In this study, we examine whether bribes impair gender-based asymmetries in innovation in developing economies. Our study finds that there is no gender difference between bribes and firm-level innovation for small businesses. However, this effect is smaller for female-led firms. Males receiving on average a greater pay-off requires further exploration. Do females face greater difficulties with innovation or perhaps perceive corruption more negatively than males view the issues and thus engage less effectively? Our sample utilises 4618 MSMEs in Latin American countries. Using extended regression method we control non-random treatment effects, selection biases and endogenous effects of bribes on innovation. We observe that non-bribe-paying female-owned firms are approximately 0.41 percent less innovative than their non-bribe-paying male-owned counterparts are and approximately 8 percent less innovative than their bribe-paying female group.

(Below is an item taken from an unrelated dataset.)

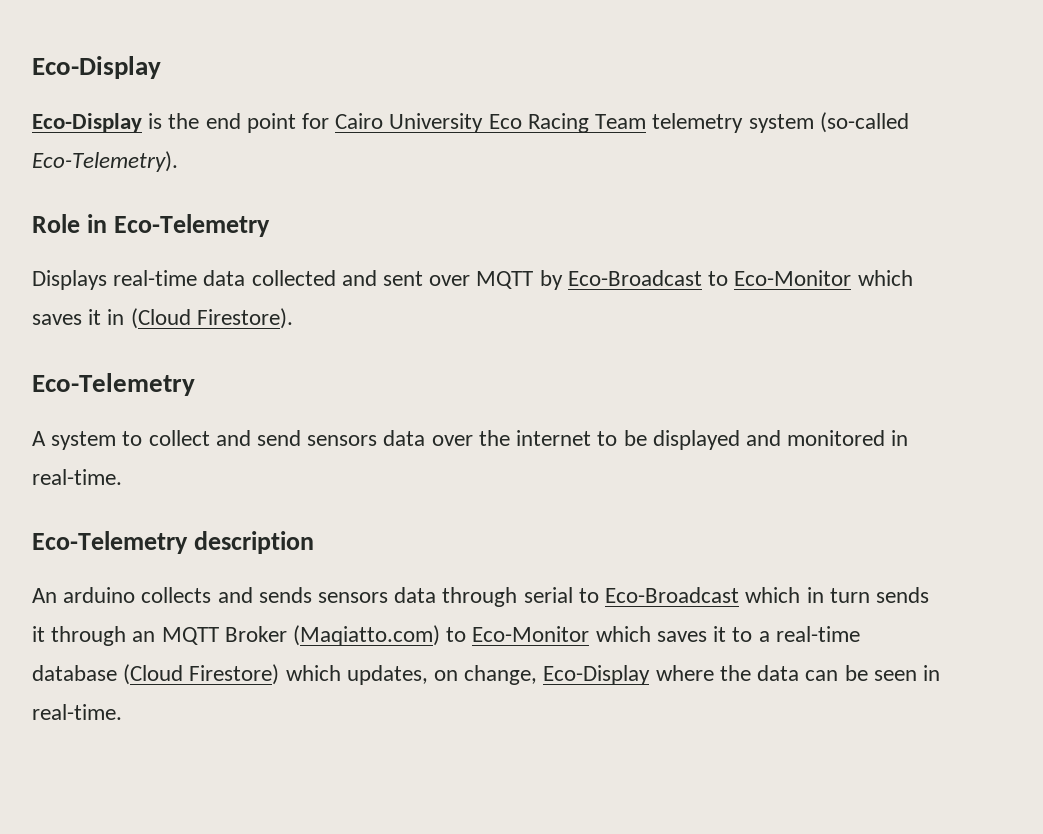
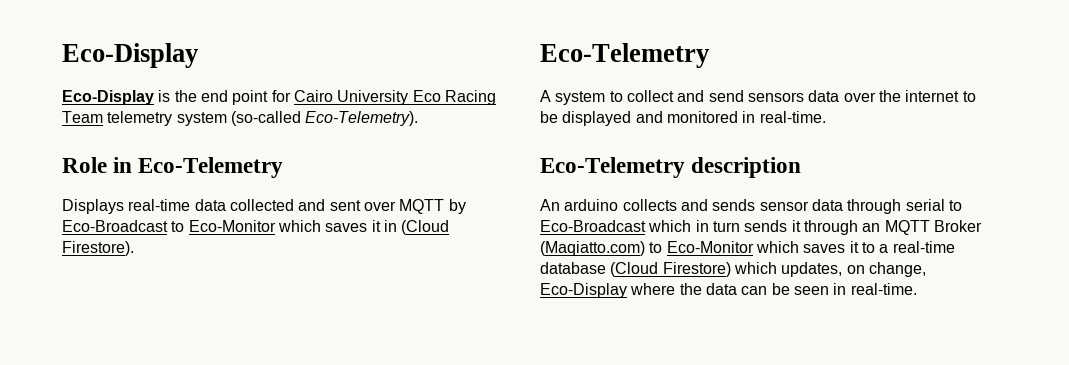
- An arduino collects and sends sensors data through serial to Eco-Broadcast which in turn sends it through an MQTT Broker (Maqiatto.com) to Eco-Monitor which saves it to a real-time database (Cloud Firestore) which updates, on change, Eco-Display where the data can be seen in real-time.
+ An arduino collects and sends sensor data through serial to Eco-Broadcast which in turn sends it through an MQTT Broker (Maqiatto.com) to Eco-Monitor which saves it to a real-time database (Cloud Firestore) which updates, on change, Eco-Display where the data can be seen in real-time.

Bribe-paying firms owned by males are approximately 5 percent more innovative than bribe-paying female-owned counterparts and 13 percent more innovative than their non-bribe-paying male group. This raises interesting policy issues for those wishing to control bribes in relation to targeting, regulatory development, and economy impacts. At the practical level, for firms wishing to innovate how best to proceed in terms of maximum advantage for each peso of bribe paid becomes an interesting amoral exercise. The challenge emerging from our study is the interwoven relationship between successful innovation and successful bribery. Combating corruption may kill the golden goose.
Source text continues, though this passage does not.